Form the dough into a ball and rub a little olive oil over the surface, so that it is lightly greased. Put it into a clean bowl, cover with clingfilm and leave in a warm place for at least 2 hours, I've left it a lot longer than this and it doesn't seem to be a problem. The dough should more or less double in size.

When you're ready to make the pizza, preheat the oven to the hottest possible setting  (240°C on mine). Divide the dough into four roughly equal parts (you can weigh them if you want to be really precise) and roll each one out. It may seem far too small to fit into your pizza tray and it will keep springing back first of all but do persevere! (In our house, this is my partner's job - I make the dough, he rolls it out, great teamwork...). If you don't want it that thin, you can divide the dough into three parts rather than four.

TOPPING (per pizza)

About 2 tablespoons of passata
125g mozzarella (I use the normal mozzarella for pizza, not buffalo), thinly sliced
Drizzle of extra virgin olive oil
Dried oregano

Lightly grease the pizza trays and stretch the dough to fit. Then cover with the passata (it should just be a very thin layer), a pinch of salt and a sprinkle of oregano. Add the cheese, drizzle over the olive oil and put in the oven. It takes about 10 minutes to cook but keep an eye on it as all ovens vary. After about 8 minutes, I take the pizza off the tray and slide it back directly onto an oven shelf for the last minute or two.

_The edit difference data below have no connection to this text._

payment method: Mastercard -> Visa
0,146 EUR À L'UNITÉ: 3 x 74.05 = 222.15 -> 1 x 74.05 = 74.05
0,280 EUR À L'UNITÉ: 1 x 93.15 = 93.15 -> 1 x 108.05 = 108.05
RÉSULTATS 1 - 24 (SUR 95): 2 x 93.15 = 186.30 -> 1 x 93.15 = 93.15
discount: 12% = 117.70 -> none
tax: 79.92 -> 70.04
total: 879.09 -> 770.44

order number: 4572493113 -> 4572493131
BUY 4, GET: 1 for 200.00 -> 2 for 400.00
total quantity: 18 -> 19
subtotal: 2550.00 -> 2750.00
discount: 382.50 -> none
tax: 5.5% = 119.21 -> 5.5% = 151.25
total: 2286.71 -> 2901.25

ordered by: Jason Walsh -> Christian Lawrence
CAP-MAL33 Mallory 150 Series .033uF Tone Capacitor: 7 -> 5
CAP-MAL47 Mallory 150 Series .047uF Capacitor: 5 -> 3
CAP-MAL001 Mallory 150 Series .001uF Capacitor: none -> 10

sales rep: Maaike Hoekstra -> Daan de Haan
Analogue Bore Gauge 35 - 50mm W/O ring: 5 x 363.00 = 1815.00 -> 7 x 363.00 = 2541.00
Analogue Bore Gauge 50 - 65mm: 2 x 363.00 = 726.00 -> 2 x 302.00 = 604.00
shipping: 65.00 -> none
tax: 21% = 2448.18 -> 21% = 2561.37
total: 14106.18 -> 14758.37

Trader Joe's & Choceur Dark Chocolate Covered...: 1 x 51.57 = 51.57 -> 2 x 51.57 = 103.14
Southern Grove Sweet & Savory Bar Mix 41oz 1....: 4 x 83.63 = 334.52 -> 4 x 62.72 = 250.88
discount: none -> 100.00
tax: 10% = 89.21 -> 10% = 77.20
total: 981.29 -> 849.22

If you're using parma ham, put it on the pizza after it's been cooked, along with fresh basil. Other meats like cooked ham or salami and toppings like olives, capers, anchovies etc can all be put on the pizza before it goes in the oven. Don't overlook the plain margherita though - when it's homemade like this, it's really delicious!

Eat while it's still piping hot accompanied by a cold beer or a young Sangiovese or Barbera if you prefer wine.

1 comment:

  1. This looks great. We do a pizza but it is heavily influenced by our British heritage. Going to give this a whirl with our boys and their friends on Thursday. Going to try a very thin crust this time. Should be exciting.